As to the first factor, an agreement among the parties leaves so little power in the hands of the partner or venturer that the arrangement in fact distributes power as would a limited partnership, the Court determined that it was met, and as a result, the NDDF interests were securities. First, the offering documents gave Sethi Petroleum “sole and absolute discretion” to distribute NDDF profits to investors; authority to execute oil and gas operating agreements; power to take and hold title to NDDF’s property; and authority to hire all professionals on NDDF’s behalf, including engineers, geologists, and appraisers. Further, despite the fact that the JVA appeared to give the investors some discretion by requiring a majority vote for certain significant actions, such as acquiring oil and gas interests or removing the Managing Venturer, Sethi Petroleum solicited investors from across the country with no prior relationships to Sethi or each other. Moreover, Sethi did not provide access to its books or records, and did not provide contact information for other investors. Additionally, when investors took steps to exercise any powers, they were stymied by Sethi. Accordingly, because Sethi only gave investors the appearance of power and investors could not actually exercise any power, investors were expected to earn a profit solely through the efforts of Sethi and the NDDF joint venture was actually a security interest.

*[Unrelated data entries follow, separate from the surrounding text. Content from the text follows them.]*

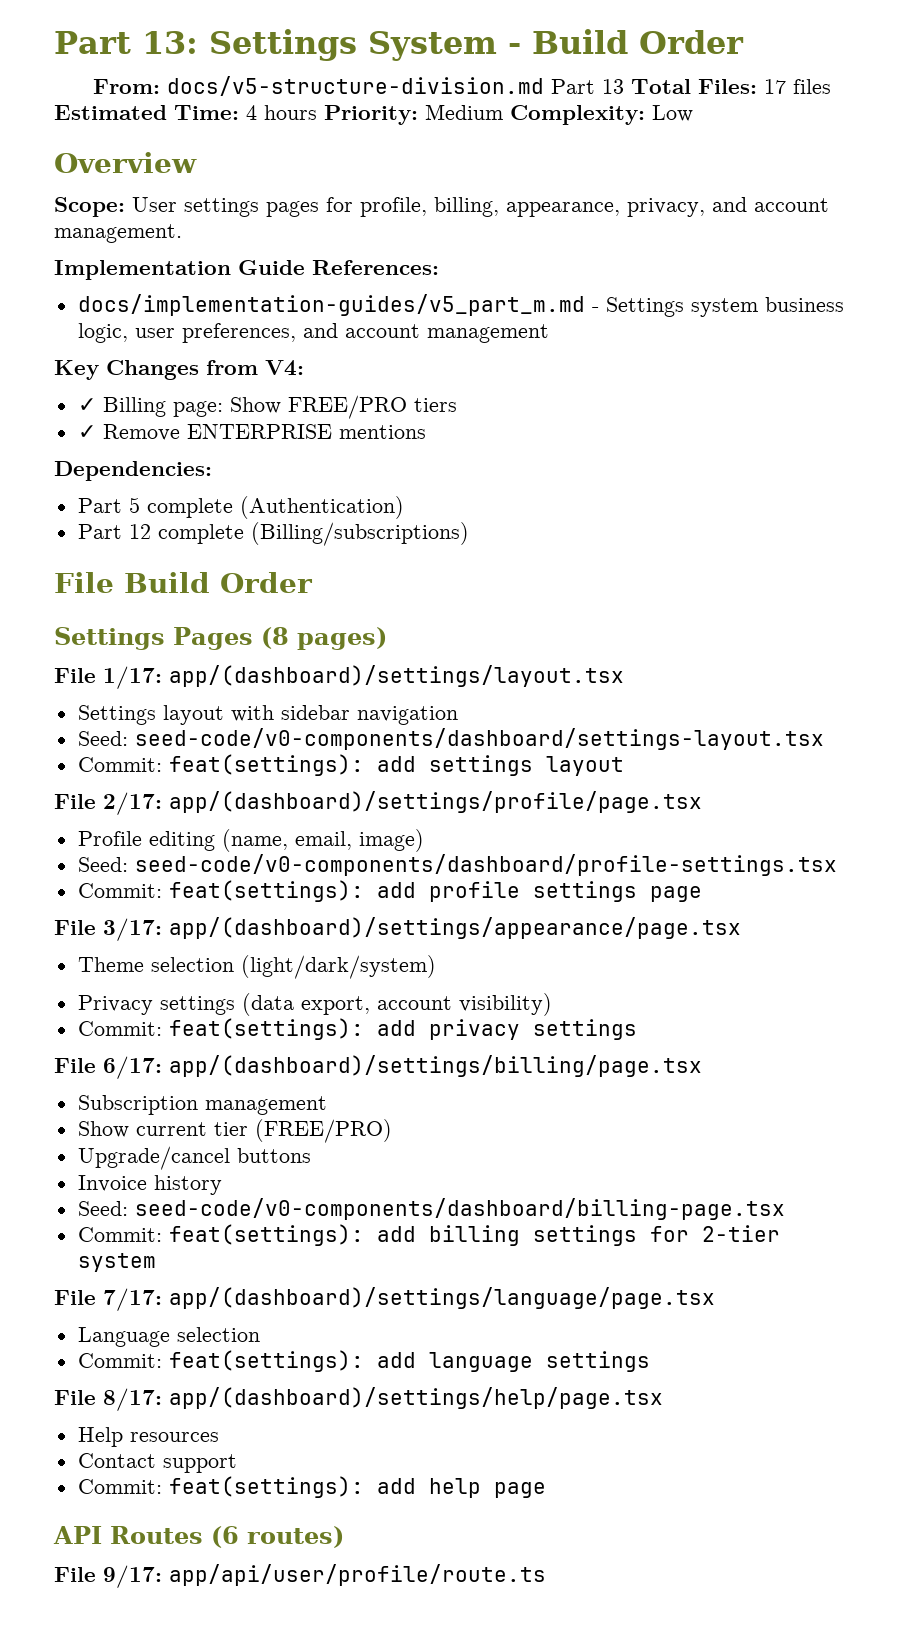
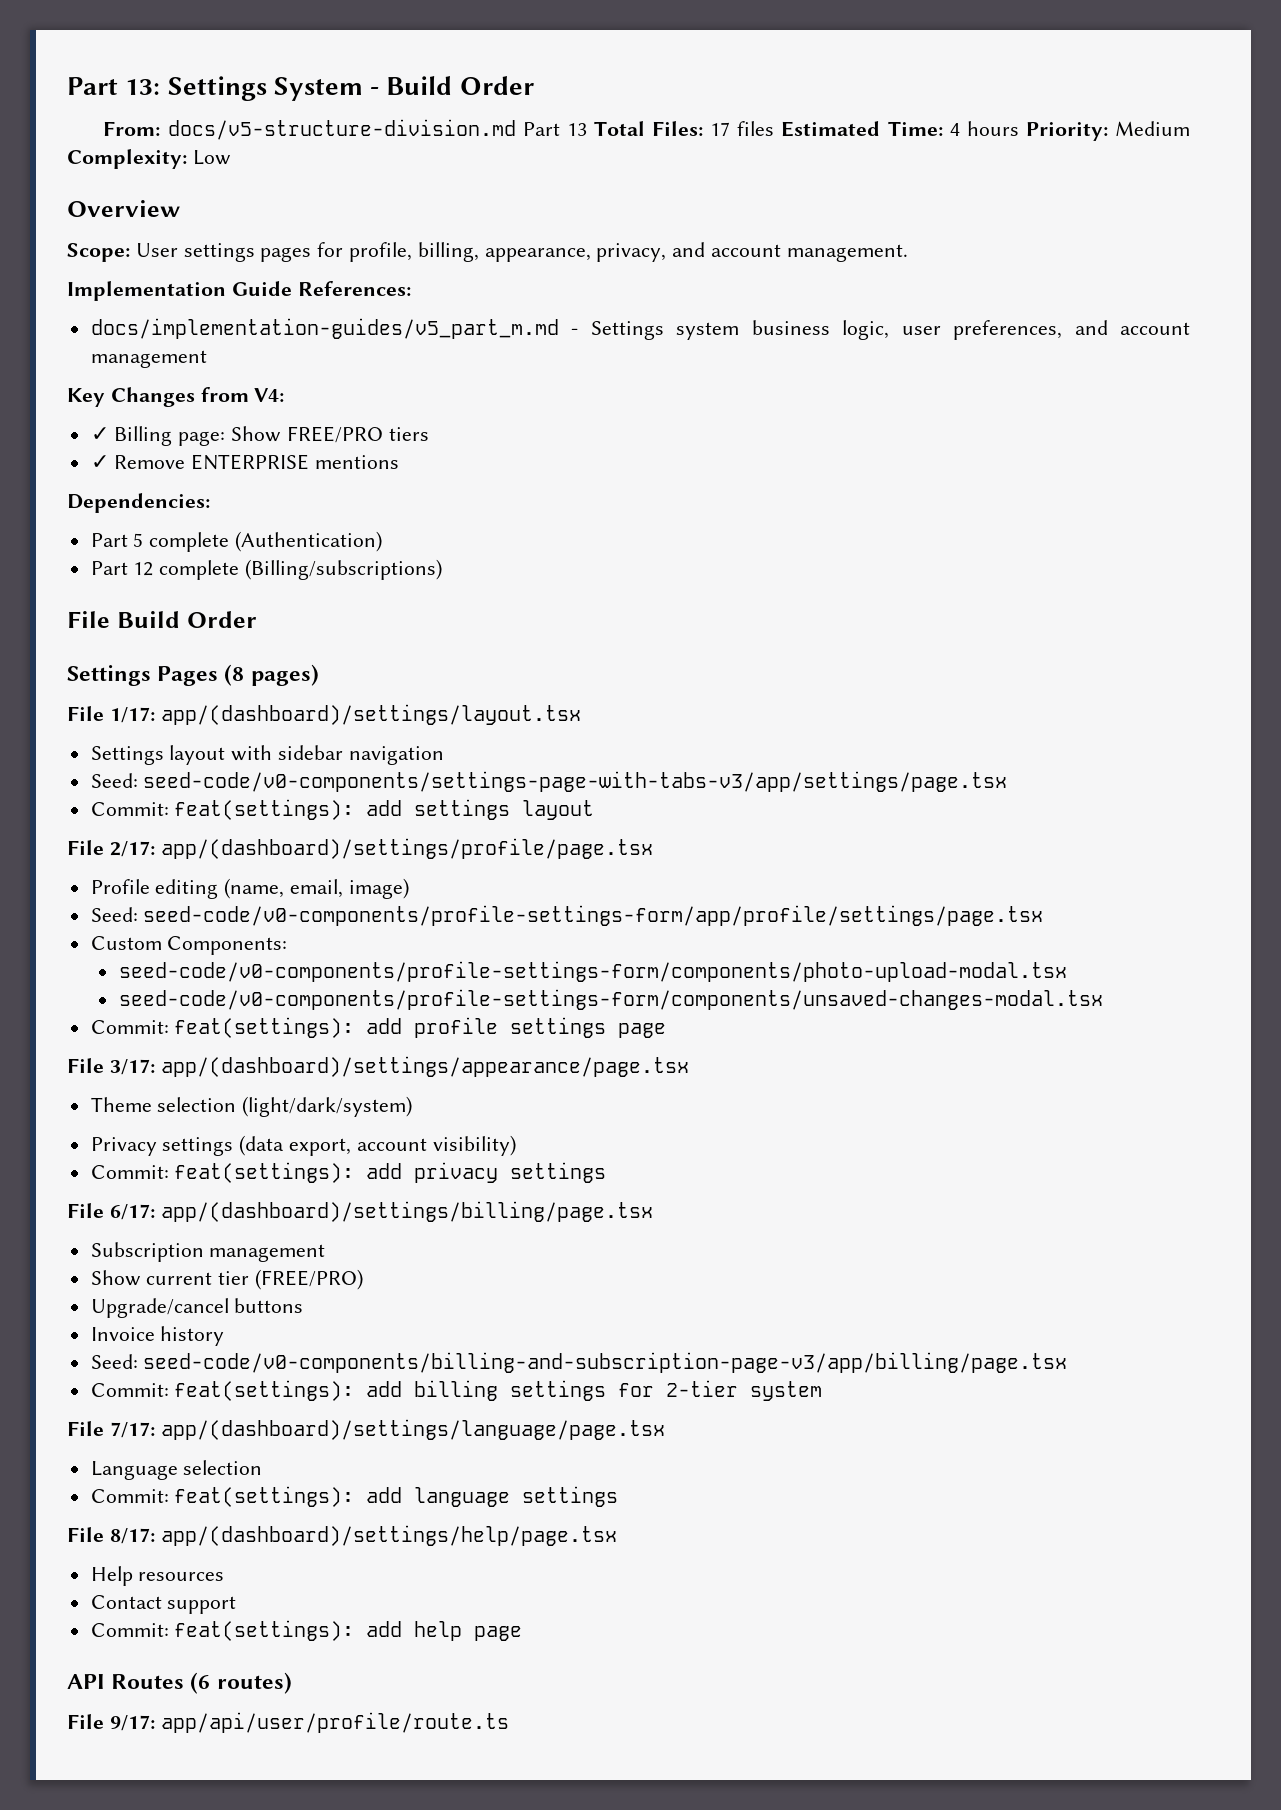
- Seed: seed-code/v0-components/dashboard/settings-layout.tsx
+ Seed: seed-code/v0-components/settings-page-with-tabs-v3/app/settings/page.tsx
- Seed: seed-code/v0-components/dashboard/profile-settings.tsx
+ Seed: seed-code/v0-components/profile-settings-form/app/profile/settings/page.tsx
+ Custom Components:
+ seed-code/v0-components/profile-settings-form/components/photo-upload-modal.tsx
+ seed-code/v0-components/profile-settings-form/components/unsaved-changes-modal.tsx
- Seed: seed-code/v0-components/dashboard/billing-page.tsx
+ Seed: seed-code/v0-components/billing-and-subscription-page-v3/app/billing/page.tsx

The second factor, the partner or venturer is so inexperienced and unknowledgeable in business affairs that he is incapable of intelligently exercising his partnership or venture powers, was also met. The Court reasoned that Sethi made offerings by hundreds of cold calls per day via a nationwide network of investors with little, if any, experience in the oil and gas industry. The sheer breadth of indiscriminate solicitation makes the NDDF joint venture a security interest.

The third factor, the partner or venturer is so dependent on some unique entrepreneurial or managerial ability of the promoter or manager that he cannot replace the manager of the enterprise or otherwise exercise meaningful partnership or venture powers, was also met. In the NDDF PPM, Sethi touts its experience and ability to produce profit in the industry, and specifically in the Bakken Shale. Further, the Executive Summary stated that the Bakken Shale area had been monopolized such that only major oil companies could participate in drilling. This was enough to establish the third factor. Moreover, the fact that Sethi took the investments, placed them in an account Sethi exclusively controlled, and used the funds to pay for the costs associated with running Sethi’s office established that the investors were entirely dependent on Sethi.

The Court also found Sameer Sethi jointly and severally liable as a control person. He created, owned, managed, and controlled the company’s operations. He provided guidance as to the cold-calls and had control of the misstatements made to investors. He was the author of the Executive Summary and directed his salespeople to tell potential investors that Sethi is “partnered directly” with major oil companies.

1 An “accredited” investor is a person with a net worth over $1,000,000 independently or combined with a spouse or with individual income over $200,000 or joint income over $300,000.

2 Courts have made clear that this knowledge inquiry must be tied to the nature of the underlying venture, for example knowledge about the oil and gas industry.

 

DISCLAIMER: Because of the generality of this update, the information provided herein may not be applicable in all situations and should not be acted upon without specific legal advice based on particular situations.